Müslümanlığınız Osho’yla ilgilenmenizi engellemiyor ki, bu çok doğru bir şey! Osho’nun dediği gibi: ‘Dünyada olun, ama dünyanın içinizde olmasına izin vermeyin.’
Amerikalılar açık fikirli olamadı
- Amerika’da Osho ve beraberindeki sizlere neden çok kötü davrandılar?

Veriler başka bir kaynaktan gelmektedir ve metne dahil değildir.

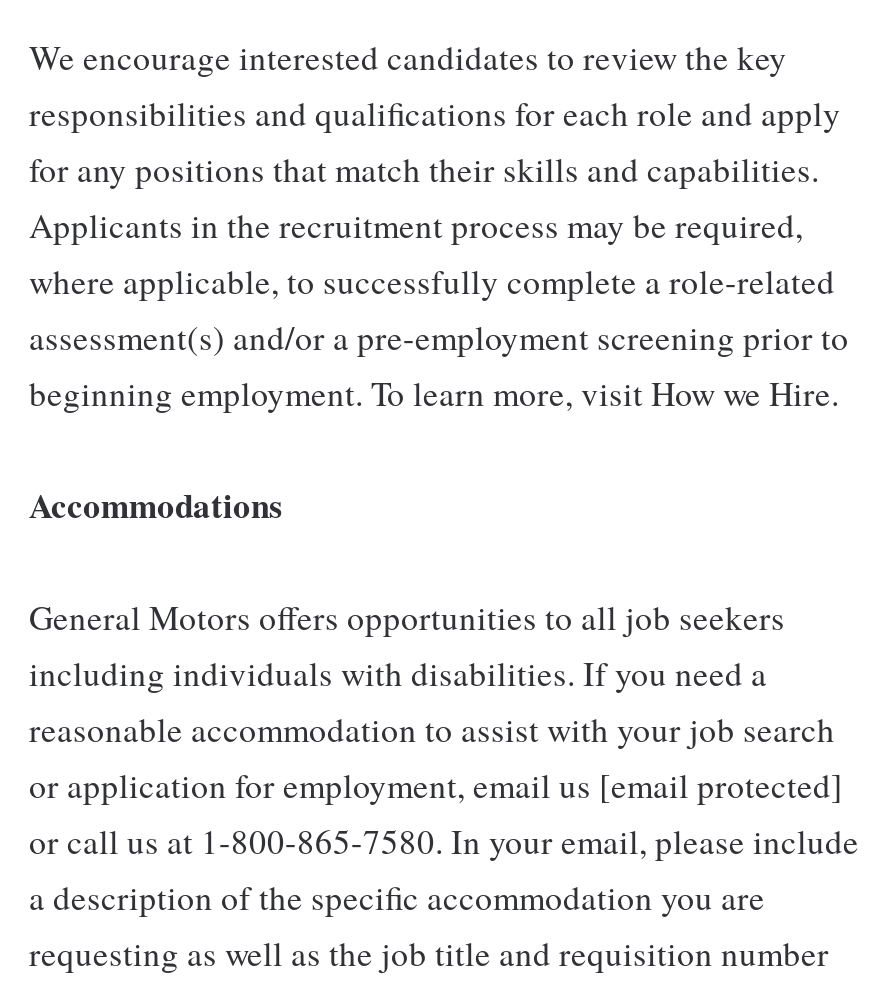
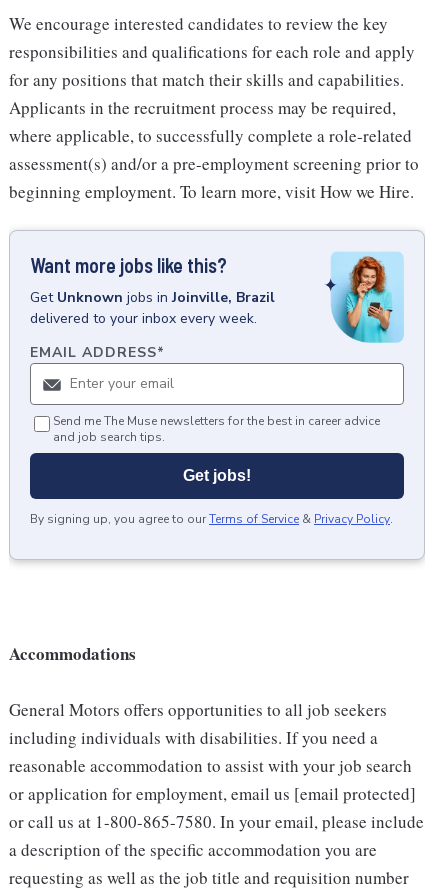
+ [image]
+ Want more jobs like this?
+ Get Unknown jobs in Joinville, Brazil
+ delivered to your inbox every week.
+ EMAIL ADDRESS*

+ Send me The Muse newsletters for the best in career advice
+ and job search tips.
+ Get jobs!
+ By signing up, you agree to our Terms of Service & Privacy Policy.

Çünkü farklıydık. Yüzlerce insan baştan aşağı kırmızı giyiniyorduk. Ayrıca Oragon-Oasis arasındaki çöl arazisini dönüştürüyor, ekip biçiyorduk. Mucize gibiydi! Eğer Amerikalılar biraz açık fikirli olsalardı, ‘hepsi aynı renk kıyafet giyen, çılgın görünümlü insanlar. Ama aslında iyiler’ de diyebilirlerdi. Sonra Osho’nun o zamanki Amerika Başkanı Reagan ve Hıristiyanlık hakkındaki konuşmaları da tepki çekti. Ayrıca Amerikalılar’ın materyalistliğiyle de dalga geçiyordu. 96 tane bağışlanmış Rolls Royce’u vardı ve Amerikalılar bundan çok rahatsızdı. Çünkü kırmızı giyinen bir grubu olan zavallı bir Hintli, onların ulaşamadığı arabalara biniyordu! Bir de o dönemdeki sekreteri Osho’nun Amerika’daki sonunu hazırladı.
- Nasıl?
Osho, 4 yıllık sessizlik meditasyonuna girdi ve bütün işlerini sekreterine bıraktı. Kadın, bir anda insanların kendisi için geldiklerini düşünmeye başladı. Osho’nun doktorunu öldürmeye çalıştı; böylece bütün kontrolü ele geçirecekti. Birkaç insanı zehirledi. Televizyonda saçmasapan konuştu. Sonuçta delirdi ve gitti.
- Başka sebep yok muydu?
Amerika’da her şehrin polis gücü vardır. Bizim de Amerikan polisi tarafından yetiştirilmiş, silahlı polislerimiz vardı. Bu da çarpıtıldı ve basında, silahlandığımız yazıldı! Bu gelişmeler üzerine Osho, ülkenin diğer ucuna tatile çıkmaya karar verdi. Bu arada Osho tutuklanıp hapishaneye koyuldu, zehirlendi. Mahkemeye çıktığında suçsuz bulundu. Ancak başsavcı şunu itiraf etti: ‘Osho suçsuzdu. Ama bizim istediğimiz komünü dağıtmaktı!’